2 Geological setting
The Isle of Rum lies on a NE–SW-trending ridge of Torridonian sandstone and Lewisian gneiss basement, and lies between Mesozoic basins to the west and east (Fig. 1). Intrusion of magma during Early Paleocene times is inferred to have caused doming at the Rum centre (cf. Emeleus, 1997). Lewisian gneiss and basal members of the Torridonian succession (the Fiachanis Gritty Sandstone and the Laimhrig Shale) inside the ring fault were uplifted, by up to 1.7 km, and juxtaposed against much younger members of the Torridonian Applecross Formation (the Scresort Sandstone Member and the Allt Mhór na h-Uamha Member) outside the ring fault (Bailey, 1945). Subsequently, during the Paleocene, erosion exposed the gneiss and basal Torridonian beds at the palaeo-surface inside the ring fault. Doming was succeeded by felsic ignimbrite eruptions, caldera collapse (Emeleus, Wadsworth & Smith, 1985; Troll, Emeleus & Donaldson, 2000) and the intrusion of shallow-level microgranites (Black, 1954; Emeleus, 1997). Igneous activity culminated in the intrusion of a major ultrabasic magma chamber system (Harker, 1908; Wager & Brown, 1951, 1968). Rapid sub-aerial erosion of the Rum centre followed (Emeleus, 1985; Chambers, Pringle & Parrish, 2005), with the total duration of igneous activity at the Rum complex spanning 500000 years or less (Troll et al. 2008).
3 Field relationships of the Am Màm intrusion breccia
The Am Màm intrusion breccia is characterized in outcrop by a grey or cream coloured, plagioclase–phyric matrix and dark mafic inclusions ranging in size from 1–10 cm with rounded, wispy and lobate margins (Fig. 2a), many of which have a pitted weathered surface distinct from the smoothly weathered matrix. The matrix is typically fine-grained, but is coarse in many places, with numerous euhedral phenocrysts of plagioclase (Fig. 2a, b). Some plagioclase phenocrysts show clear cores and sieve-textured rims similar to those seen in partially melted gneisses (Emeleus, 1997). Besides plagioclase feldspar, the matrix comprises minor amounts of quartz, biotite, alkali feldspar, opaque oxides and amphibole. Secondary calcite is common. Xenocrysts of augite occur within the matrix but are usually found close to entrained gabbro clasts.

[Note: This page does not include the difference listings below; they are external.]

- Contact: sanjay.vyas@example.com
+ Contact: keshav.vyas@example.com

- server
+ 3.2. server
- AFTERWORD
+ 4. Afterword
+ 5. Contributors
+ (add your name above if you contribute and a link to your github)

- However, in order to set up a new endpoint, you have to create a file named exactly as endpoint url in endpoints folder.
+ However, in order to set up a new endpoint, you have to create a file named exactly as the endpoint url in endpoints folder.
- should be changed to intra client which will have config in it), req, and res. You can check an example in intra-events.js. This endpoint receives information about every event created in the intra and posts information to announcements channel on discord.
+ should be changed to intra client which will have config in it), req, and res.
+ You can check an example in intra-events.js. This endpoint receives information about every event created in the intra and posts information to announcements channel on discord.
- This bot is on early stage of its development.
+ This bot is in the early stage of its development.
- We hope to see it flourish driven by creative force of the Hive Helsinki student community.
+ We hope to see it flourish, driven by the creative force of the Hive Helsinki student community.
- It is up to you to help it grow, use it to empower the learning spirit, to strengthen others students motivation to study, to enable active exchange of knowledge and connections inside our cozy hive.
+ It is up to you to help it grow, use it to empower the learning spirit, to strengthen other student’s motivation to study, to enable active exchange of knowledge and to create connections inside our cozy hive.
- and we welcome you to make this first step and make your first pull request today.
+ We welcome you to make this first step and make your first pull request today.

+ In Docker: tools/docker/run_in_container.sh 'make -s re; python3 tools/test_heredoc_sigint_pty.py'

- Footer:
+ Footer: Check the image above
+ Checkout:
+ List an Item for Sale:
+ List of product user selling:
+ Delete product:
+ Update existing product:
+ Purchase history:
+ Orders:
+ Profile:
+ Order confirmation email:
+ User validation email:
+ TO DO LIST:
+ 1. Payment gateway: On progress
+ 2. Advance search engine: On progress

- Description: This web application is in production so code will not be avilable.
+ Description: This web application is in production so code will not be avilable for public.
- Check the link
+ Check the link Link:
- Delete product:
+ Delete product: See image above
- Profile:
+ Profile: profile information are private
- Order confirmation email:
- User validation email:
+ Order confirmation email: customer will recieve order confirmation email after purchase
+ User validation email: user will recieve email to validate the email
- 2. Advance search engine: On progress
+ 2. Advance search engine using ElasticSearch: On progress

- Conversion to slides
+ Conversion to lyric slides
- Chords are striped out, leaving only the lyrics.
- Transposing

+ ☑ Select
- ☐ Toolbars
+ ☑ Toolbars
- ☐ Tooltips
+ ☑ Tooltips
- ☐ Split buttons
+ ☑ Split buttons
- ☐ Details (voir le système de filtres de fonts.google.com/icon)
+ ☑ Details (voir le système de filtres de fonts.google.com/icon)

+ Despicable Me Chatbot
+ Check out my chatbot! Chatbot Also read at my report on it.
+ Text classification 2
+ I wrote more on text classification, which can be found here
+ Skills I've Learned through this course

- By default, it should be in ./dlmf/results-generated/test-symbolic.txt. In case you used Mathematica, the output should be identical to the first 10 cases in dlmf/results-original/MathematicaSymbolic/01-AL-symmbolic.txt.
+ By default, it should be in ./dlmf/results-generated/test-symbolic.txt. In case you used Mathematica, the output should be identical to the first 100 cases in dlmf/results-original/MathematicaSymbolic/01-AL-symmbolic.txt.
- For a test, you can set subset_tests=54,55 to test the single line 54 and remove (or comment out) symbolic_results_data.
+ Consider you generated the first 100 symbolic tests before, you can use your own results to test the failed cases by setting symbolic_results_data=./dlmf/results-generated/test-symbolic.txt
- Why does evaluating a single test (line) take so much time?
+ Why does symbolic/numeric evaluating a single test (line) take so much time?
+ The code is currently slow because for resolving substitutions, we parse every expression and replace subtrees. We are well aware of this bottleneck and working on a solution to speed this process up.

The intrusion breccia contains rounded clasts of coarse-grained gabbro, dolerite, Torridonian sandstone and Lewisian gneiss (Fig. 2a, c). Rare clasts of feldspathic peridotite have also been recorded (Emeleus, 1997). Many of the fragments of gneiss are rounded and have granophyric rims separating quartz and feldspar crystals in thin-section. In some gneiss xenoliths, localized pockets of melt enclosed by restitic quartz contain platy quartz paramorphs after tridymite which commonly have nucleated on, and grow away from, the restitic quartz grains. There is no obvious clast alignment within the breccia, except for a weak fabric close to its margins. The clasts are matrix-supported and the breccia is poorly sorted, with a typical size range from 1 cm to 1 m. Locally, the breccia contains very large (> 10 m across) blocks of gneiss and gabbro. These outsized blocks are enclosed in and often intruded by intrusion breccia matrix (Figs 2c, 3).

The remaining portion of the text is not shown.